Print every entry exactly as written and exclude all images.

[Before and after images]
:::::

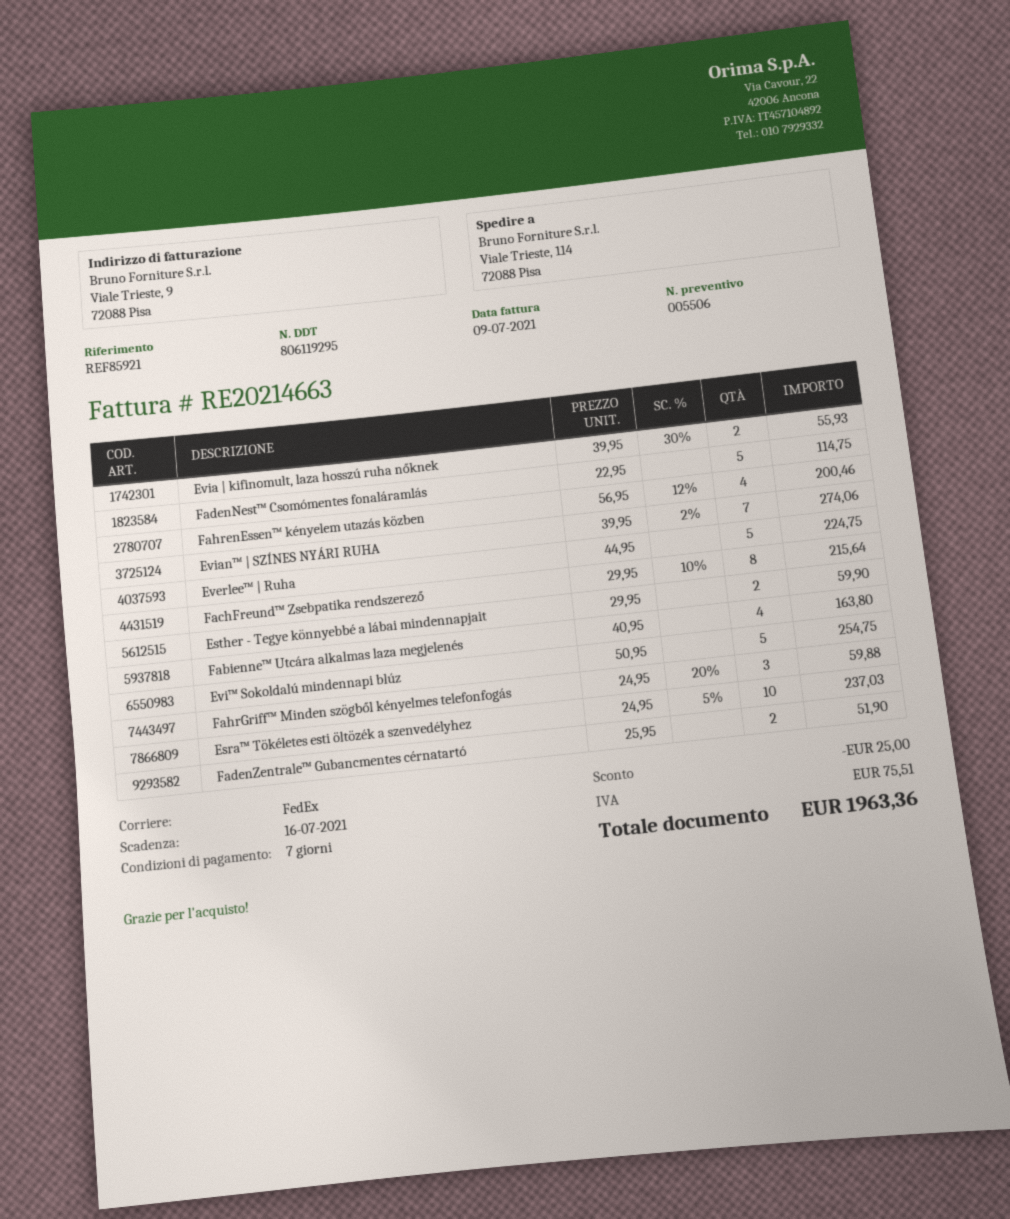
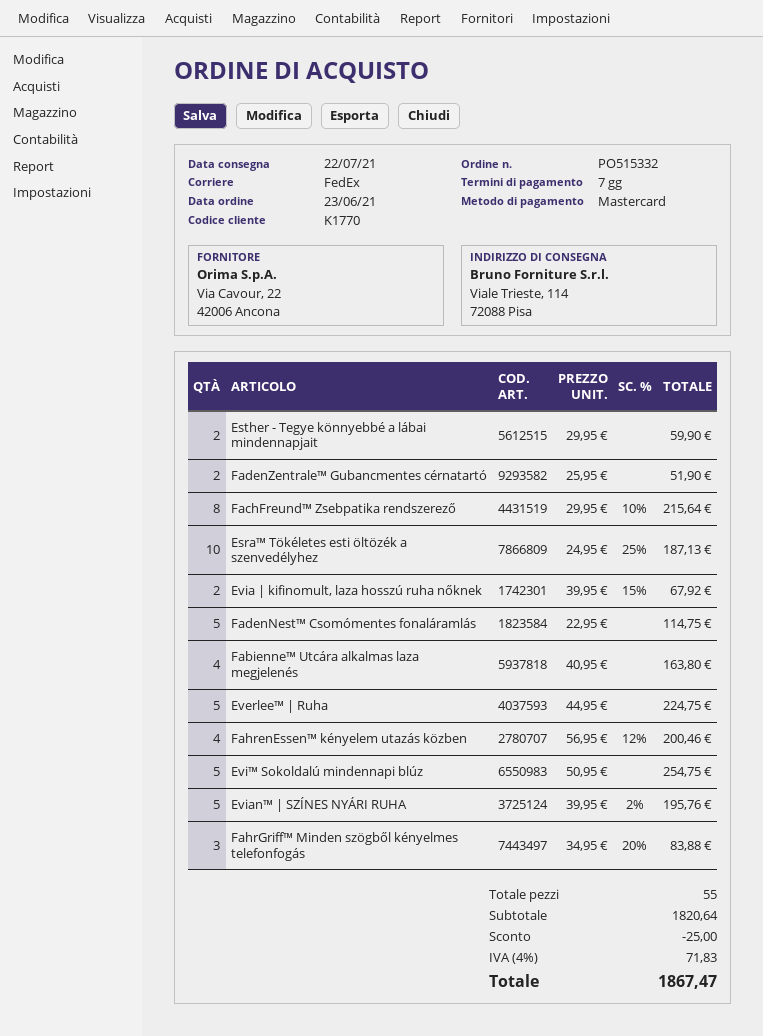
Evia | kifinomult, laza hosszú ruha nőknek: 2 x 39.95 - 30% = 55.93 -> 2 x 39.95 - 15% = 67.92
Evian™ | SZÍNES NYÁRI RUHA: 7 x 39.95 - 2% = 274.06 -> 5 x 39.95 - 2% = 195.76
FahrGriff™ Minden szögből kényelmes telefonfogás: 3 x 24.95 - 20% = 59.88 -> 3 x 34.95 - 20% = 83.88
Esra™ Tökéletes esti öltözék a szenvedélyhez: 10 x 24.95 - 5% = 237.03 -> 10 x 24.95 - 25% = 187.13
tax: 75.51 -> 71.83
total: 1963.36 -> 1867.47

:::::

> [ANSWER SPACE]
Evia | kifinomult, laza hosszú ruha nőknek: 2 x 39.95 - 30% = 55.93 -> 2 x 39.95 - 15% = 67.92
Evian™ | SZÍNES NYÁRI RUHA: 7 x 39.95 - 2% = 274.06 -> 5 x 39.95 - 2% = 195.76
FahrGriff™ Minden szögből kényelmes telefonfogás: 3 x 24.95 - 20% = 59.88 -> 3 x 34.95 - 20% = 83.88
Esra™ Tökéletes esti öltözék a szenvedélyhez: 10 x 24.95 - 5% = 237.03 -> 10 x 24.95 - 25% = 187.13
tax: 75.51 -> 71.83
total: 1963.36 -> 1867.47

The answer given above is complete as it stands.